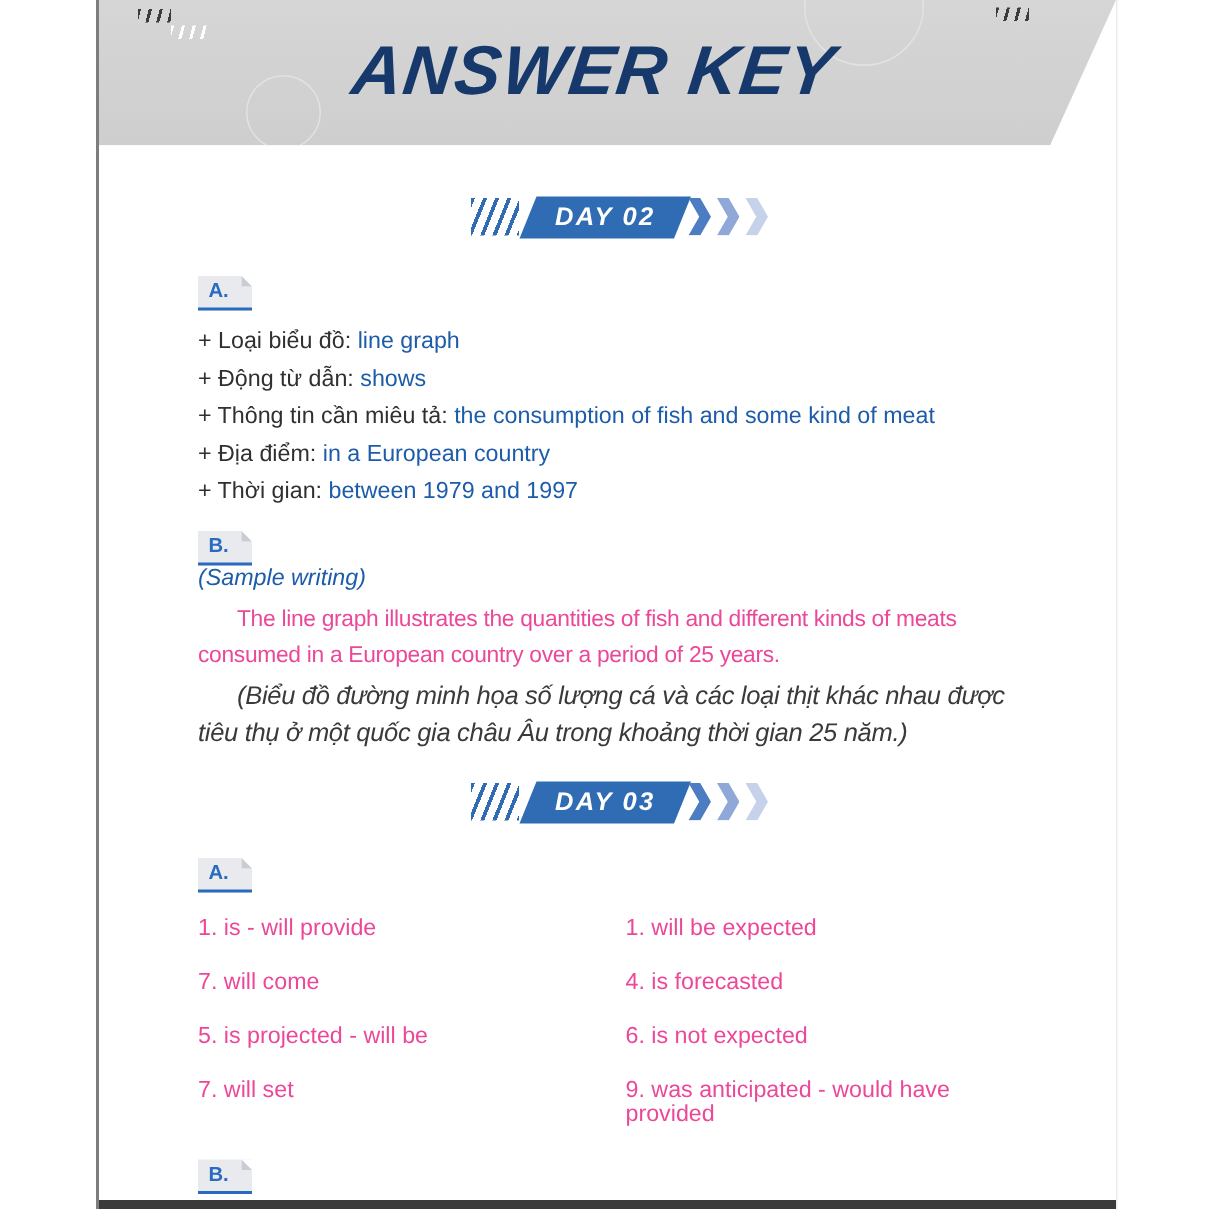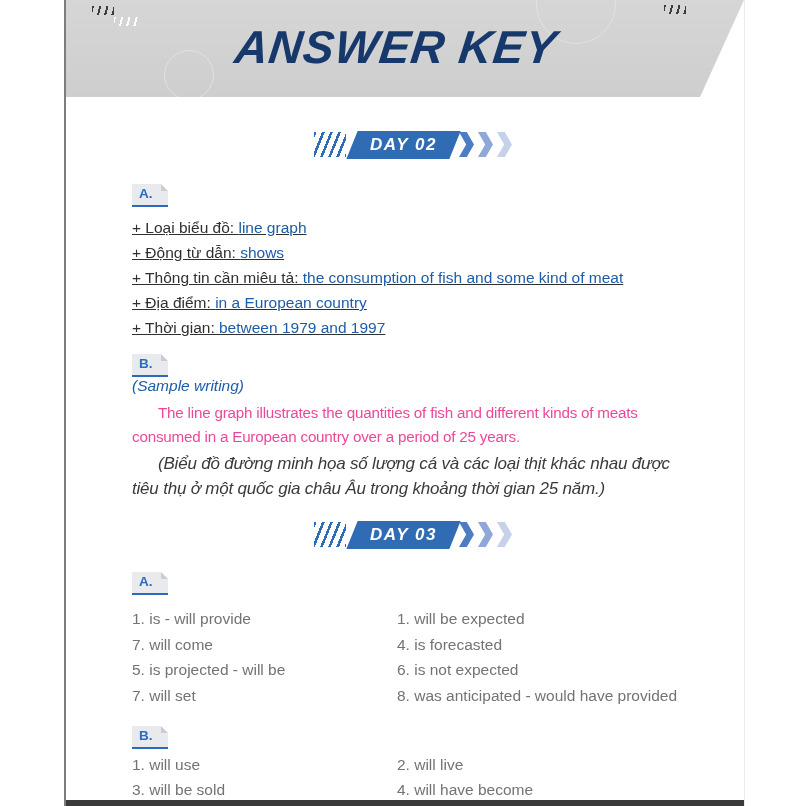"+ Loại biểu đồ: line" .items .item { text-decoration: underline -> none }
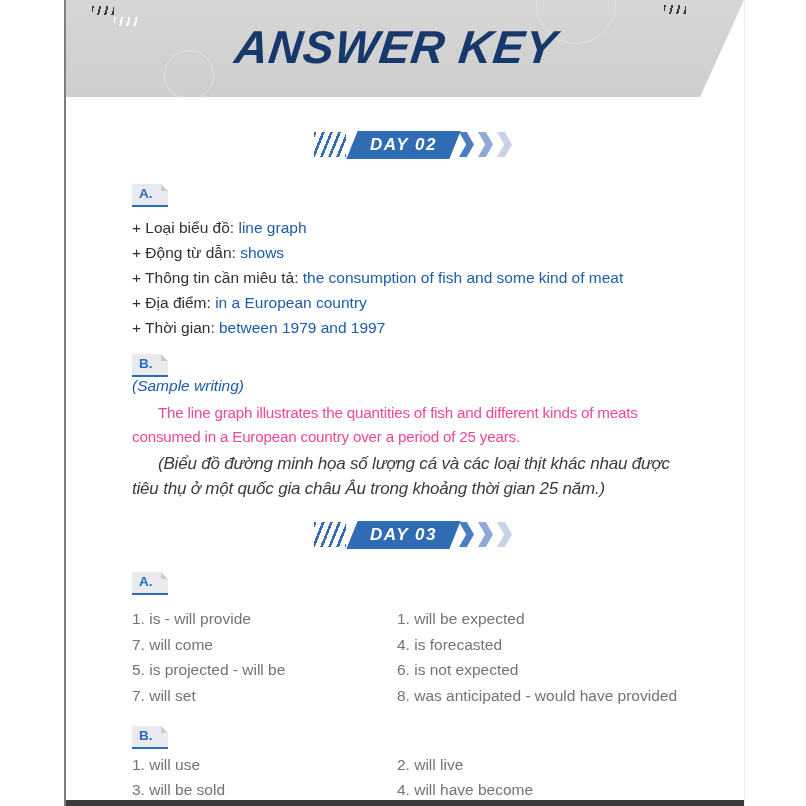"1. is - will provide" .grid { color: #737373 -> #ec4899; gap: none -> 20px }
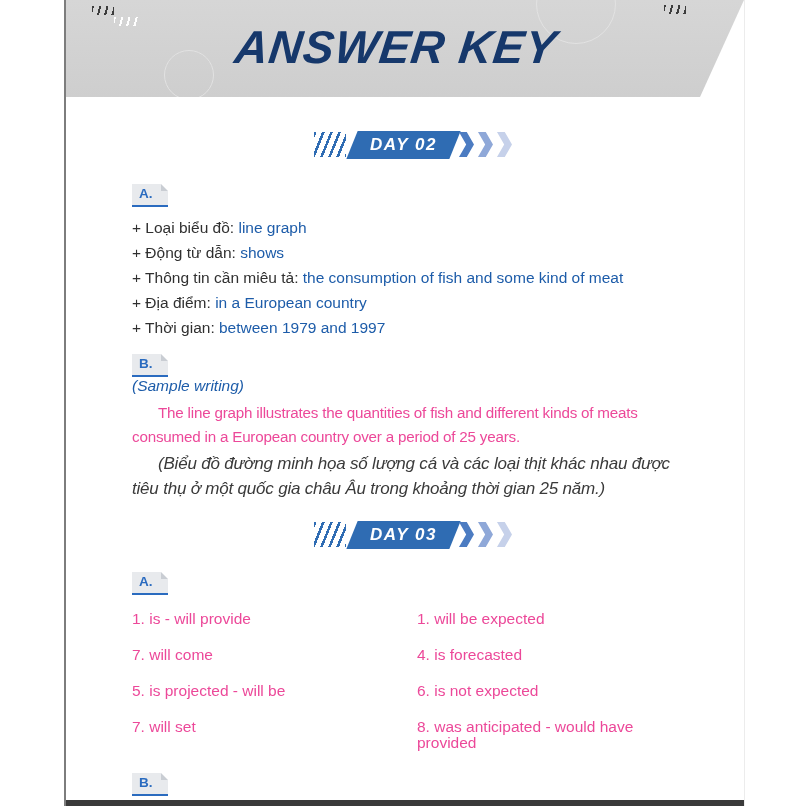"8. was anticipated - would" span { text: 8 -> 9 }
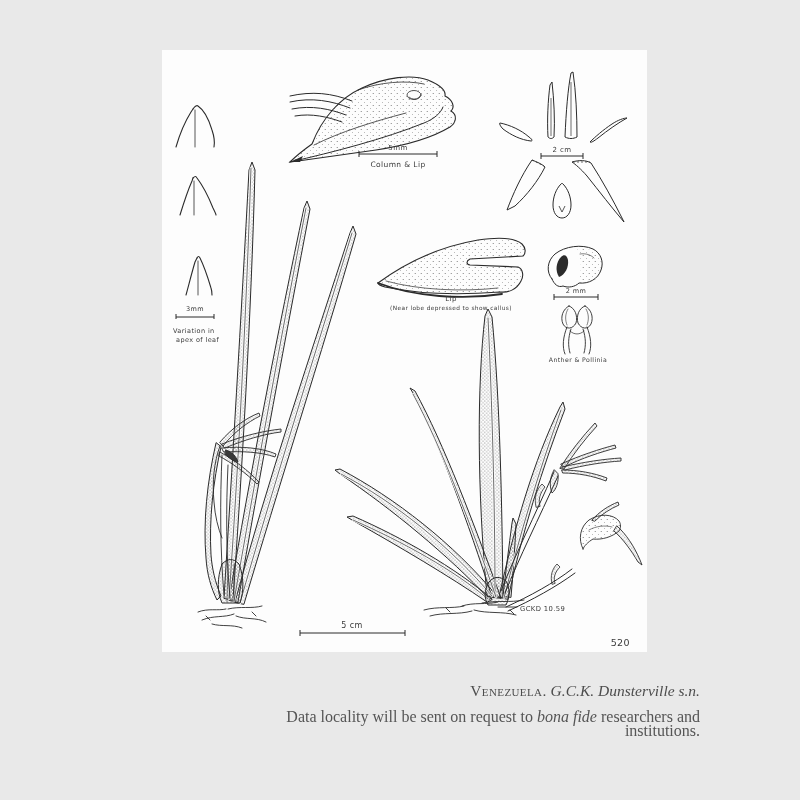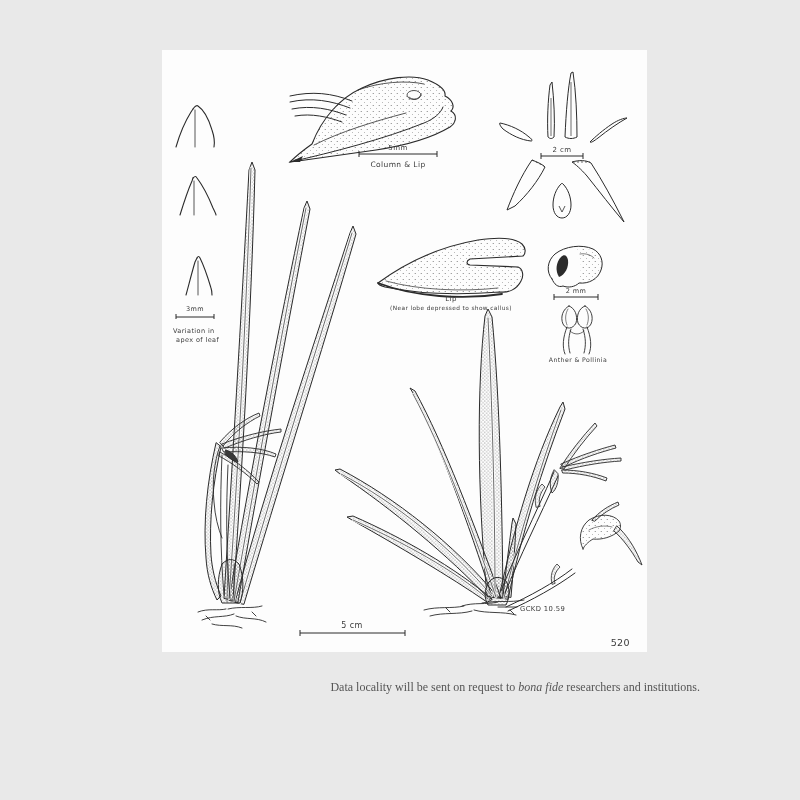"Venezuela. G.C.K. Dunsterville s.n." div.line1 { html: none -> <div><span>Venezuela.</span> <span>G.C.K. Dunsterville s.n.</span></div> }
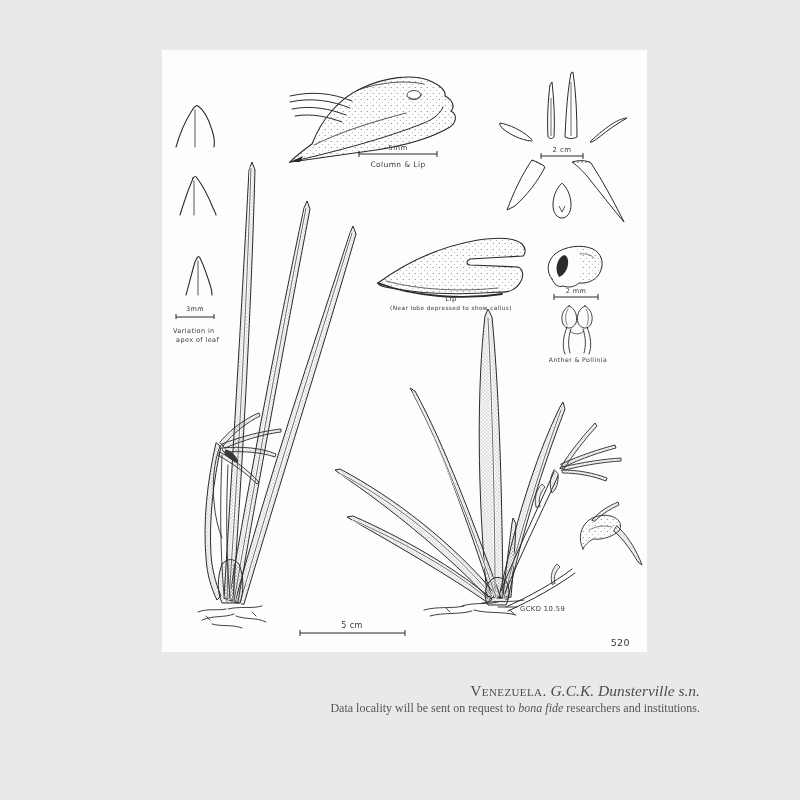"Data locality will be sent" .caption .note { font-size: 12px -> 16px; margin-top: none -> 9px }
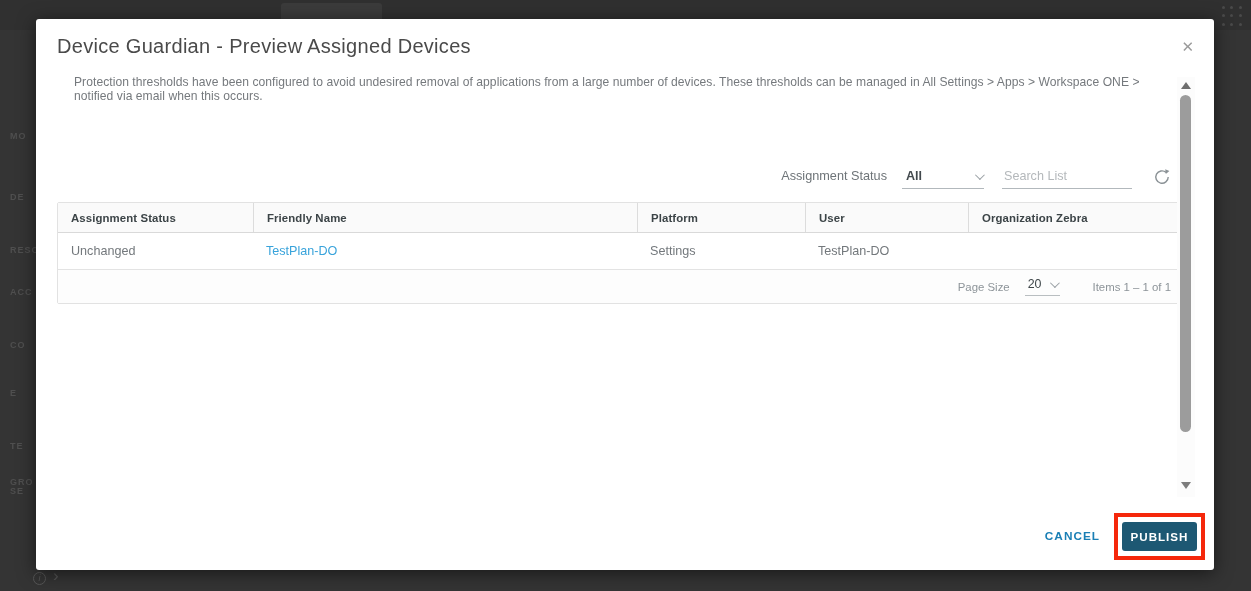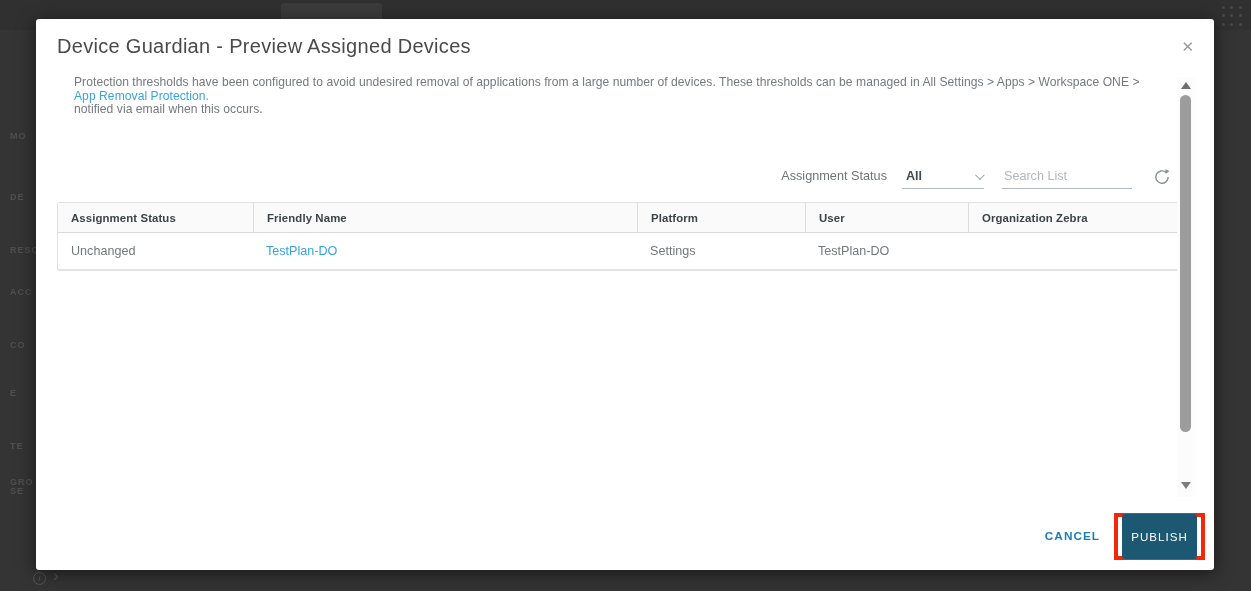"App Removal Protection." div.dline { html: <div><a>App Removal Protection.</a></div> -> none }
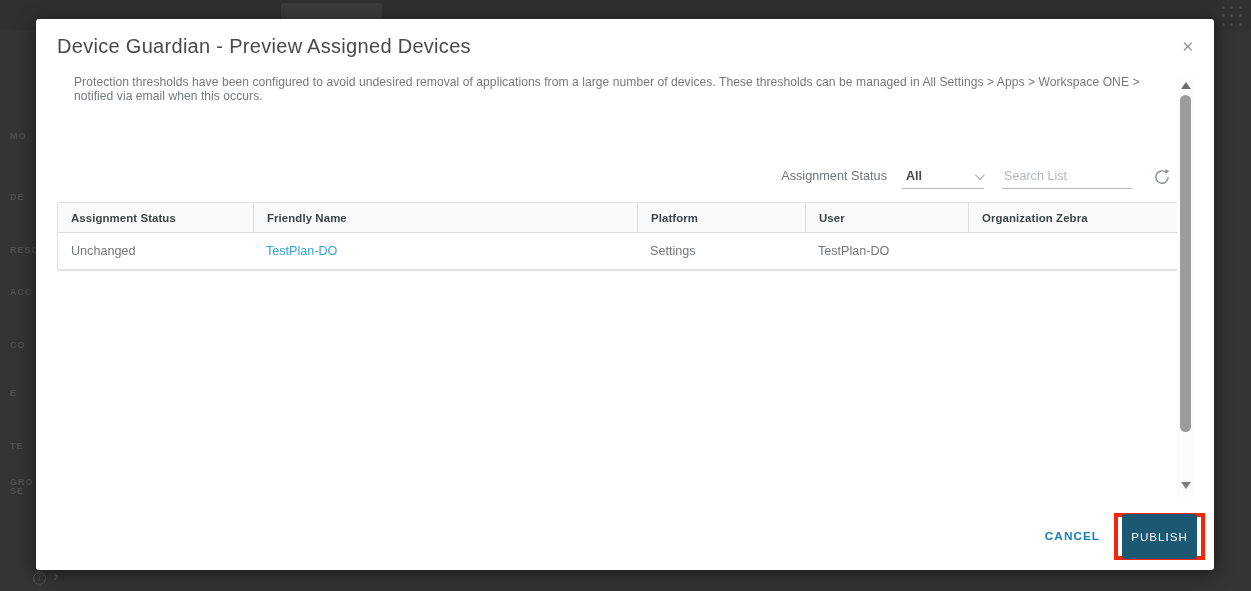"Page Size" div.tfoot { html: none -> <div> <span>Page Size</span> <div> <span>20</span> <span></span> </div> <span>Items 1 – 1 of 1</span> </div> }
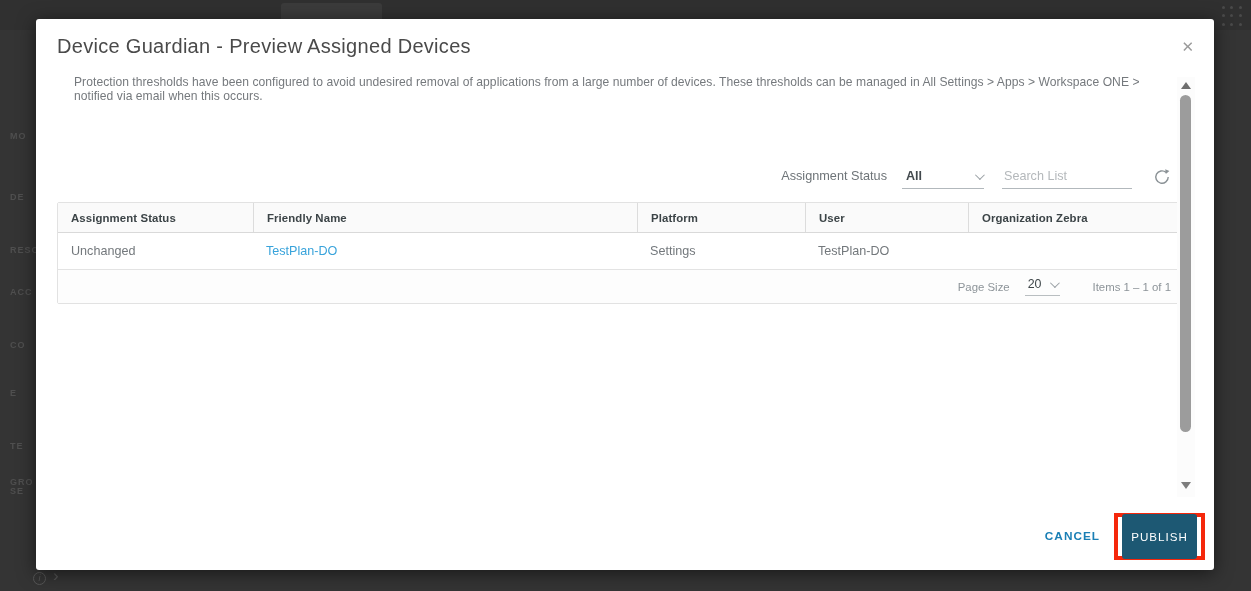"PUBLISH" .publish-btn { font-weight: 400 -> 700; height: 45px -> 29px }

→ THE PROBLEM
The copy starts at the line holding "-> <div> <span>Page" and ends at the last line of the records above. Transcribe those lines exactly, pictures excluded.

→ ANSWER BELOW
"Page Size" div.tfoot { html: none -> <div> <span>Page Size</span> <div> <span>20</span> <span></span> </div> <span>Items 1 – 1 of 1</span> </div> }
"PUBLISH" .publish-btn { font-weight: 400 -> 700; height: 45px -> 29px }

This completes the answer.